While Rentmeester insists he’s never estimated how much money he missed out on when Nike commissioned its own Jumpman image, Jordan himself is believed to have made over $1.5 billion from the Air Jordan brand over the past three decades. Both the photographer and Dey were quick to say they don’t believe the now-retired player played any conscious role in orchestrating the overlap between the two pictures.

“I can only be positive about his involvement in my shoot,” Rentmeester said. “He was a gentleman; he listened to me and did his best. Afterward, I never heard from him again. He had a major contract worth millions of dollars, so I feel like he had to listen to Nike.”

“I would love to hear from Jordan more than Nike [today]—just to see what his memories are,” Dey added. “I don’t know if he would ever want to [comment] because that brand is such a golden goose.”

While Jordan has never commented on Rentmeester’s claims directly, he did discuss Kuhn’s photo in a 1997 issue of Hoop magazine that is not available online. According to ABC News and ESPN, the photographer’s suit claimed that interview backed up his assertion that Jordan was performing a ballet move in the Nike-commissioned version of Jumpman.

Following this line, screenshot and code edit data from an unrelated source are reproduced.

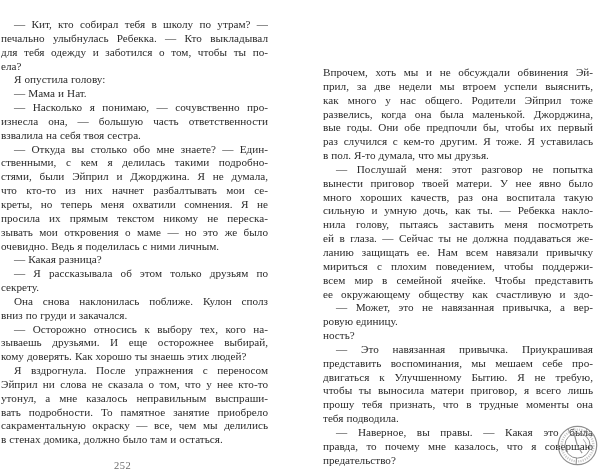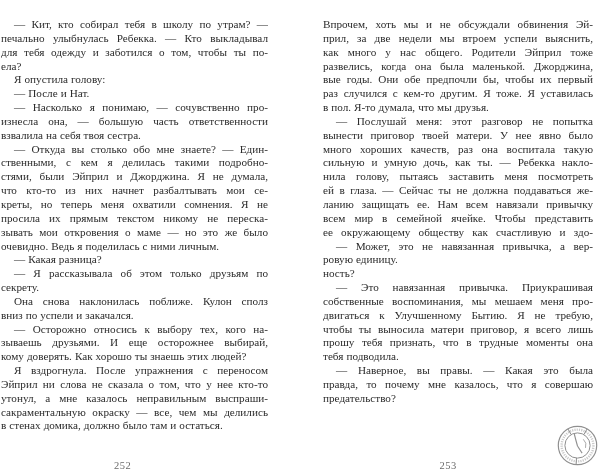--- a/index.html
+++ b/index.html
@@ -10,21 +10,21 @@
   }
   html,body{margin:0;padding:0;}
   body{
     width:600px;height:471px;
     background:var(--bg);
     overflow:hidden;position:relative;
     font-family:"Liberation Serif","DejaVu Serif",serif;
   }
   .page{position:absolute;top:16px;height:380px;}
   .page.left{left:1px;width:267px;}
-  .page.right{left:323px;width:270px;}
+  .page.right{left:323px;width:270px;margin-top:48px;}
   .text-block{padding-top:2px;}
   .line{
     font-size:11.2px;
     line-height:13.85px;
     height:13.85px;
     color:var(--text);
     text-align:left;
     overflow:hidden;
     word-spacing:0.2px;
   }
@@ -46,43 +46,44 @@
 
 <div class="book">
 
   <section class="page left">
     <div class="text-block">
         <div class="line j i">— Кит, кто собирал тебя в школу по утрам? —</div>
         <div class="line j">печально улыбнулась Ребекка. — Кто выкладывал</div>
         <div class="line j">для тебя одежду и заботился о том, чтобы ты по-</div>
         <div class="line">ела?</div>
         <div class="line i">Я опустила голову:</div>
-        <div class="line i">— После и Нат.</div>
+        <div class="line i">— Мама и Нат.</div>
         <div class="line j i">— Насколько я понимаю, — сочувственно про-</div>
         <div class="line j">изнесла она, — большую часть ответственности</div>
         <div class="line">взвалила на себя твоя сестра.</div>
         <div class="line j i">— Откуда вы столько обо мне знаете? — Един-</div>
         <div class="line j">ственными, с кем я делилась такими подробно-</div>
         <div class="line j">стями, были Эйприл и Джорджина. Я не думала,</div>
         <div class="line j">что кто-то из них начнет разбалтывать мои се-</div>
         <div class="line j">креты, но теперь меня охватили сомнения. Я не</div>
         <div class="line j">просила их прямым текстом никому не переска-</div>
         <div class="line j">зывать мои откровения о маме — но это же было</div>
         <div class="line">очевидно. Ведь я поделилась с ними личным.</div>
         <div class="line i">— Какая разница?</div>
         <div class="line j i">— Я рассказывала об этом только друзьям по</div>
         <div class="line">секрету.</div>
         <div class="line j i">Она снова наклонилась поближе. Кулон сполз</div>
-        <div class="line">вниз по успели и закачался.</div>
+        <div class="line">вниз по груди и закачался.</div>
         <div class="line j i">— Осторожно относись к выбору тех, кого на-</div>
         <div class="line j">зываешь друзьями. И еще осторожнее выбирай,</div>
         <div class="line">кому доверять. Как хорошо ты знаешь этих людей?</div>
         <div class="line j i">Я вздрогнула. После упражнения с переносом</div>
         <div class="line j">Эйприл ни слова не сказала о том, что у нее кто-то</div>
         <div class="line j">утонул, а мне казалось неправильным выспраши-</div>
+        <div class="line j">вать подробности. То памятное занятие приобрело</div>
         <div class="line j">сакраментальную окраску — все, чем мы делились</div>
         <div class="line">в стенах домика, должно было там и остаться.</div>
       </div>
     <div class="page-number pn-left">252</div>
   </section>
 
   <section class="page right">
     <div class="text-block">
         <div class="line j">Впрочем, хоть мы и не обсуждали обвинения Эй-</div>
         <div class="line j">прил, за две недели мы втроем успели выяснить,</div>
@@ -91,27 +92,28 @@
         <div class="line j">вые годы. Они обе предпочли бы, чтобы их первый</div>
         <div class="line j">раз случился с кем-то другим. Я тоже. Я уставилась</div>
         <div class="line">в пол. Я-то думала, что мы друзья.</div>
         <div class="line j i">— Послушай меня: этот разговор не попытка</div>
         <div class="line j">вынести приговор твоей матери. У нее явно было</div>
         <div class="line j">много хороших качеств, раз она воспитала такую</div>
         <div class="line j">сильную и умную дочь, как ты. — Ребекка накло-</div>
         <div class="line j">нила голову, пытаясь заставить меня посмотреть</div>
         <div class="line j">ей в глаза. — Сейчас ты не должна поддаваться же-</div>
         <div class="line j">ланию защищать ее. Нам всем навязали привычку</div>
+        <div class="line j">мириться с плохим поведением, чтобы поддержи-</div>
         <div class="line j">всем мир в семейной ячейке. Чтобы представить</div>
         <div class="line j">ее окружающему обществу как счастливую и здо-</div>
         <div class="line j i">— Может, это не навязанная привычка, а вер-</div>
         <div class="line">ровую единицу.</div>
         <div class="line">ность?</div>
         <div class="line j i">— Это навязанная привычка. Приукрашивая</div>
-        <div class="line j">собственные воспоминания, мы мешаем меня про-</div>
+        <div class="line j">представить воспоминания, мы мешаем себе про-</div>
         <div class="line j">двигаться к Улучшенному Бытию. Я не требую,</div>
         <div class="line j">чтобы ты выносила матери приговор, я всего лишь</div>
         <div class="line j">прошу тебя признать, что в трудные моменты она</div>
         <div class="line">тебя подводила.</div>
         <div class="line j i">— Наверное, вы правы. — Какая это была</div>
         <div class="line j">правда, то почему мне казалось, что я совершаю</div>
         <div class="line">предательство?</div>
       </div>
     <div class="page-number pn-right">253</div>
   </section>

Having worked in the advertising world himself as a director, Dey sees his father-in-law’s story as a “cautionary tale” for other artists whose work attracts the attention of major brands and corporations. “I absolutely believe that brands have an obligation to respect the authorship of creators,” he argued. “It’s in their best interest to do so and to have a productive and creative collaboration with creators. When there’s a baseline of respect that goes both ways, everybody wins.”

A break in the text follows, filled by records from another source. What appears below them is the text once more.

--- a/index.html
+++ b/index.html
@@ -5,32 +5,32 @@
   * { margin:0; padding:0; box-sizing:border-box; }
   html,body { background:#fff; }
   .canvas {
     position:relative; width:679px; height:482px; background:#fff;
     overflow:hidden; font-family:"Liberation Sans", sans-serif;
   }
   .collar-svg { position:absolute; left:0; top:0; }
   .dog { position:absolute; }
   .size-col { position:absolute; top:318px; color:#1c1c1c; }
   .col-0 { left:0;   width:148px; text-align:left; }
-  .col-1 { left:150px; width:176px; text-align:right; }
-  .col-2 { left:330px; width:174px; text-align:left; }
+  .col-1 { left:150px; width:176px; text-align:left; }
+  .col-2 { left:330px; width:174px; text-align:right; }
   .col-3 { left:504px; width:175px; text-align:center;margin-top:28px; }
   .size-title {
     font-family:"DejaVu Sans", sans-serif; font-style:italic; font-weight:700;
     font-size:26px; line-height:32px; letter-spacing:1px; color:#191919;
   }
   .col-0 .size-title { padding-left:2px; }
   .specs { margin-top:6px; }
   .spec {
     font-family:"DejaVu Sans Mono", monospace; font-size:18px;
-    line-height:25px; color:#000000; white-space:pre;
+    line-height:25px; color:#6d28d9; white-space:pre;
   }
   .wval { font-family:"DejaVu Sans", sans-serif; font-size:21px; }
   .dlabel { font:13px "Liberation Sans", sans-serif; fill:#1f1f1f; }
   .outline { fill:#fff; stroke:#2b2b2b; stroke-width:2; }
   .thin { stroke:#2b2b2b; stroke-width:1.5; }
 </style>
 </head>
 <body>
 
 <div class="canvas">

Finding that baseline is even more urgent at a time when young artists have ready access to high quality cameras via their smartphones, while also watching the proliferation of AI images in real time. In that climate, Dey said a photograph needs to be treated as “more than the sum of its parts.”

“If you break down the individual components of any piece of art, like a poem or a painting—as what happened during our lawsuit—you’re going to be able to find differences,” the director said. “But we feel that it’s important to look at these things holistically. In this instance, that didn’t happen, and it caused great harm to the artist.”

Postgame thoughts

For his part, Rentmeester said he largely had positive relationships with his advertising clients during the course of his career, and appreciated that they always had a “very strict directive” for what they were looking for.  

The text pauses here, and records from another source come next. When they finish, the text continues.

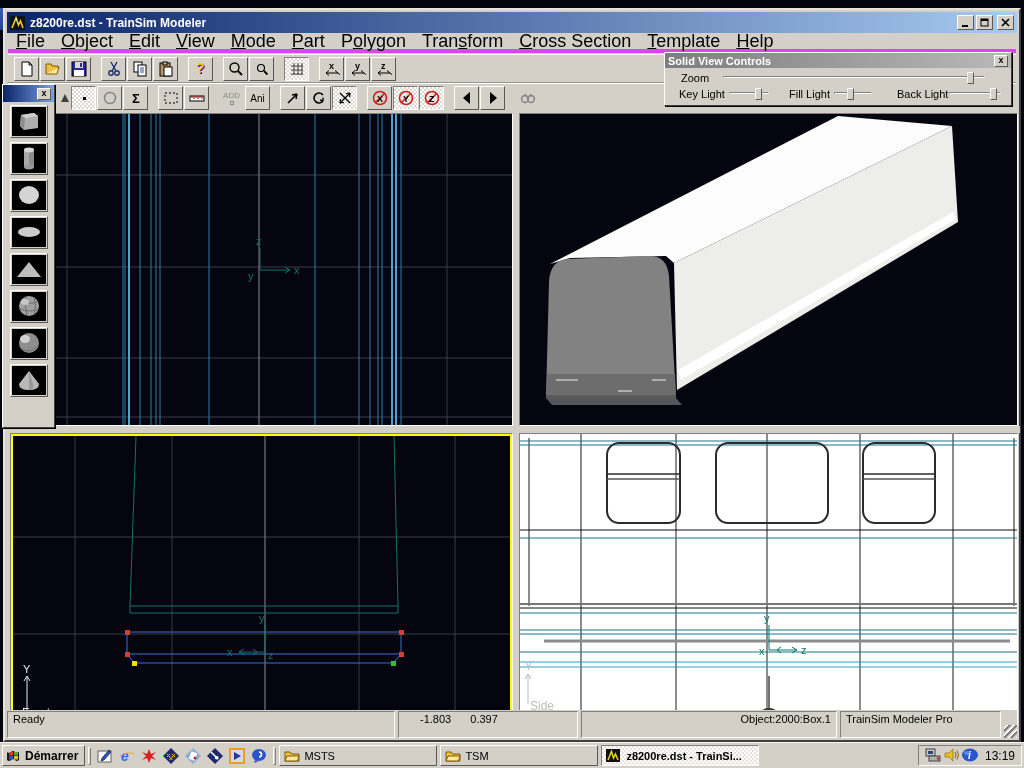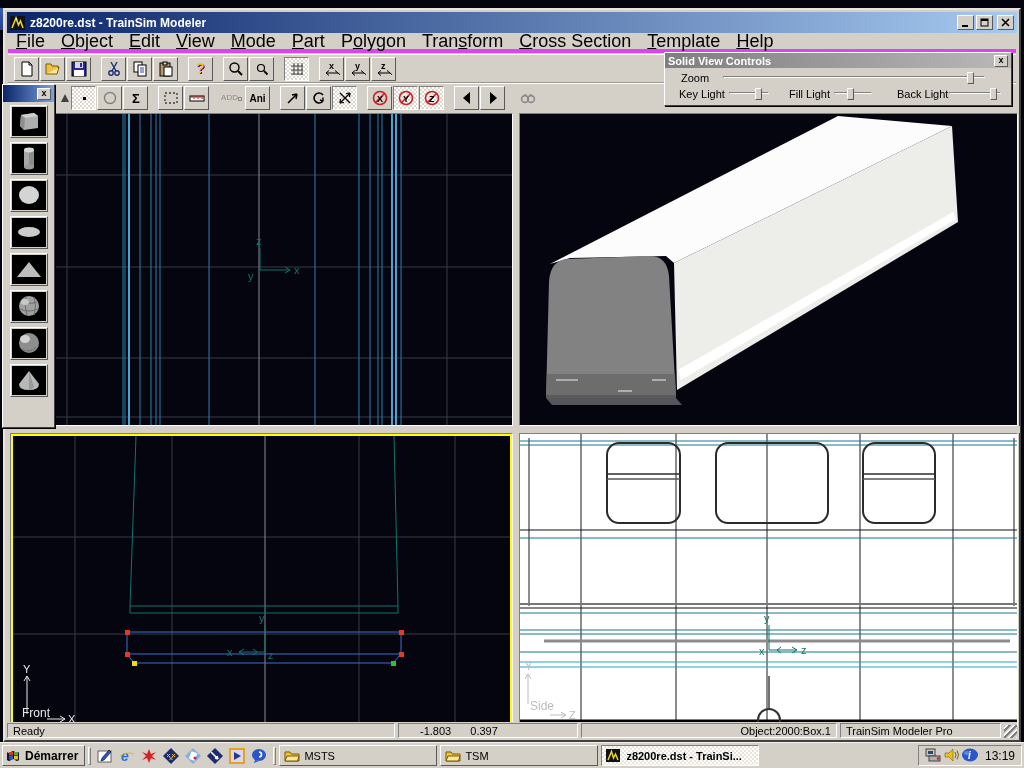--- a/index.html
+++ b/index.html
@@ -13,21 +13,21 @@
   .tb{position:absolute;left:3px;right:3px;display:flex;align-items:center;gap:1px;padding-left:6px;border-top:1px solid #ffffff;border-bottom:1px solid #9a968e;background:#d4d0c8;}
   .gap{width:8px;flex:0 0 8px;}
   .window{position:absolute;left:3px;top:8px;width:1018px;height:734px;}
   .titlebar{position:absolute;left:2px;top:2px;right:2px;height:21px;background:linear-gradient(90deg,#0a246a,#a6caf0);display:flex;align-items:center;padding:0 3px;}
   .titlebar .t{color:#fff;font-weight:bold;font-size:12px;margin-left:4px;flex:1;white-space:nowrap;}
   .wbtn{width:17px;height:15px;margin-left:2px;display:inline-flex;align-items:center;justify-content:center;}
   .menu-item{padding:2px 8px;display:inline-block;}
   .menu-item u{text-decoration:underline;}
   .vp{position:absolute;border:1px solid;border-color:#808080 #ffffff #ffffff #808080;background:#05050f;overflow:hidden;}
   .split{position:absolute;background:#d4d0c8;}
-  .statusbar{position:absolute;left:2px;right:2px;bottom:2px;height:16px;background:#d4d0c8;display:flex;gap:3px;align-items:stretch;padding-top:1px;}
+  .statusbar{position:absolute;left:2px;right:2px;bottom:2px;height:28px;background:#d4d0c8;display:flex;gap:3px;align-items:stretch;padding-top:1px;}
   .spanel{border:1px solid;border-color:#808080 #ffffff #ffffff #808080;padding:1px 5px;white-space:nowrap;overflow:hidden;font-size:11px;}
   .palette{position:absolute;border:1px solid;border-color:#fff #404040 #404040 #fff;background:#d4d0c8;box-shadow:1px 1px 0 #000;}
   .ptitle{height:15px;background:linear-gradient(90deg,#7e7e7e,#b9b9b9);display:flex;align-items:center;color:#fff;font-weight:bold;font-size:11px;padding:0 3px;}
   .ptitle.blue{background:linear-gradient(90deg,#0a246a,#7ba4e0);height:17px;}
   .xbtn{margin-left:auto;width:14px;height:12px;background:#d4d0c8;border:1px solid;border-color:#fff #5a5a5a #5a5a5a #fff;display:flex;align-items:center;justify-content:center;font-size:9px;font-weight:bold;color:#000;line-height:1;}
   .shape-btn{display:block;width:38px;height:33px;margin:3px auto 4px;background:#d4d0c8;border:1px solid;border-color:#fff #5a5a5a #5a5a5a #fff;padding:1px;}
   .shape-btn .inner{width:100%;height:100%;background:#000;display:flex;align-items:center;justify-content:center;}
   .slider{position:absolute;height:13px;}
   .slider .track{position:absolute;left:0;right:0;top:5px;height:2px;border:1px solid;border-color:#808080 #fff #fff #808080;background:#c0bcb4;}
   .slider .thumb{position:absolute;top:1px;width:7px;height:12px;background:#d4d0c8;border:1px solid;border-color:#fff #5a5a5a #5a5a5a #fff;}
@@ -209,25 +209,25 @@
             <rect x="2" y="3" width="12" height="10" fill="none" stroke="#404040" stroke-dasharray="2 2" stroke-width="1.4"></rect>
           </svg>
         </span>
       <span class="btn framed">
           <svg width="16" height="16">
             <rect x="1" y="6" width="14" height="5" fill="#fff" stroke="#000"></rect>
             <path d="M3 6v2 M5 6v3 M7 6v2 M9 6v3 M11 6v2 M13 6v3" stroke="#a00000"></path>
           </svg>
         </span>
       <span class="gap"></span>
-      <span class="btn" style="color:#8a8a8a;font-size:8px;font-weight:normal;line-height:1;">
+      <span class="btn" style="color:#8a8a8a;font-size:8px;font-weight:normal;flex-direction:column;line-height:1;">
           <span>ADD</span>
           <span style="width:4px;height:4px;border:1px solid #8a8a8a;margin-top:1px;"></span>
         </span>
-      <span class="btn framed" style="font-size:10px;font-weight:bold;">
+      <span class="btn framed" style="font-size:10px;font-weight:normal;">
           <span>Ani</span>
         </span>
       <span class="gap"></span>
       <span class="btn framed">
           <svg width="16" height="16">
             <path d="M3 13 L12 4 M12 4 l-5 1 M12 4 l-1 5" stroke="#000" stroke-width="1.5" fill="none"></path>
           </svg>
         </span>
       <span class="btn framed">
           <svg width="16" height="16">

“It’s very disciplined work,” he noted. “I never got into any conflicts before this because I was just working for a client. Life magazine was my client [for the Jordan picture], and how it was distorted and taken away from me was a very painful period that I had to go through.”

Dey’s film does make clear that Rentmeester’s life and legacy extend well beyond his tangled history with Nike. “I’ve been blessed,” the photographer says in the documentary’s final moments. “I hope other young people will look at the situation and say, ‘Photography is an art, and it should be protected.’”

Still, he admits to avoiding the Air Jordan logo whenever possible, including at the multiplex. Asked whether he saw Ben Affleck’s 2023 film, Air—which recounted the creation of Nike’s signature shoe but relegated the Jumpman logo to a mid-credits footnote that didn’t mention Rentmeester—the photographer indicates that it’s not in his Prime Video queue.

“I stayed away from it,” Rentmeester said. “It would just have irritated me.”